If indicated for an individual patient, prohibited medications may be washed out during the screening period. Patients who have never taken Risperidone must have a brief trial of oral Risperidone in order to ensure a lack of any clinically significant hypersensitivity reactions before the first dose of the study drug is administered.
Efficacy will be assessed by describing changes in scores on standard psychiatric assessment tools at each visit. Safety assessments will also be conducted at each visit.

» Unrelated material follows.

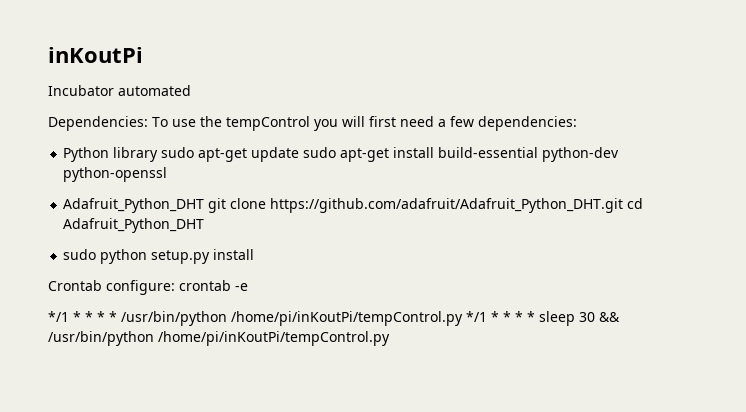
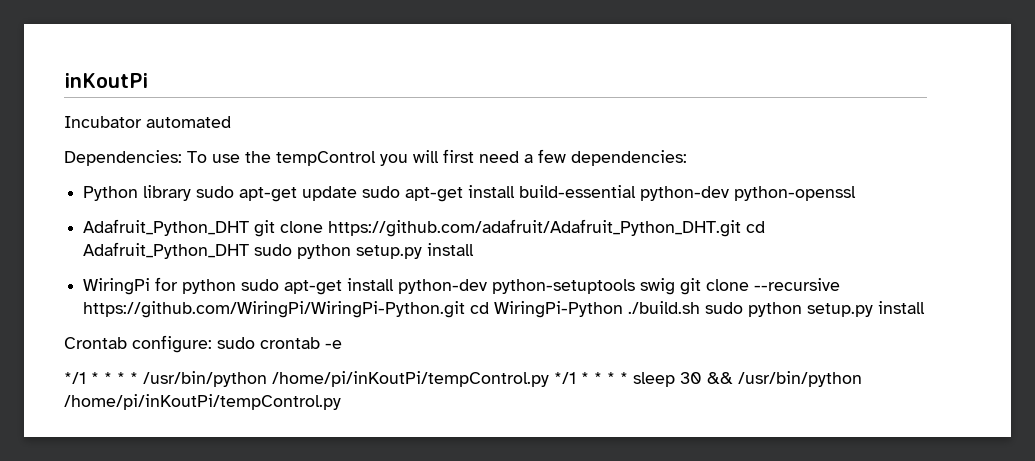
(205, 225) // -> [254,243,475,259] [83,277,841,295] [83,301,701,318] sudo python setup.py install // WiringPi for python sudo apt-get install python-dev python-setuptools swig git clone --recursive https://github.com/WiringPi/WiringPi-Python.git cd WiringPi-Python ./build.sh
(175, 287) none -> [217,337,255,349] sudo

The primary objective of this study is the following:
• To evaluate the efficacy of Risperidone ISM as compared with that of placebo in the treatment of patients with acute exacerbation of schizophrenia
The secondary objectives of this study are the following:
Patients who complete planned double-blind study drug treatments and study evaluations may be eligible to participate in an optional long-term extension segment of the study in which treatment with open-label Risperidone ISM 75 or 100 mg (randomly assigned) would begin immediately; for patients who do not participate in the extension segment, a safety follow-up phone contact will occur after the end-of-treatment visit.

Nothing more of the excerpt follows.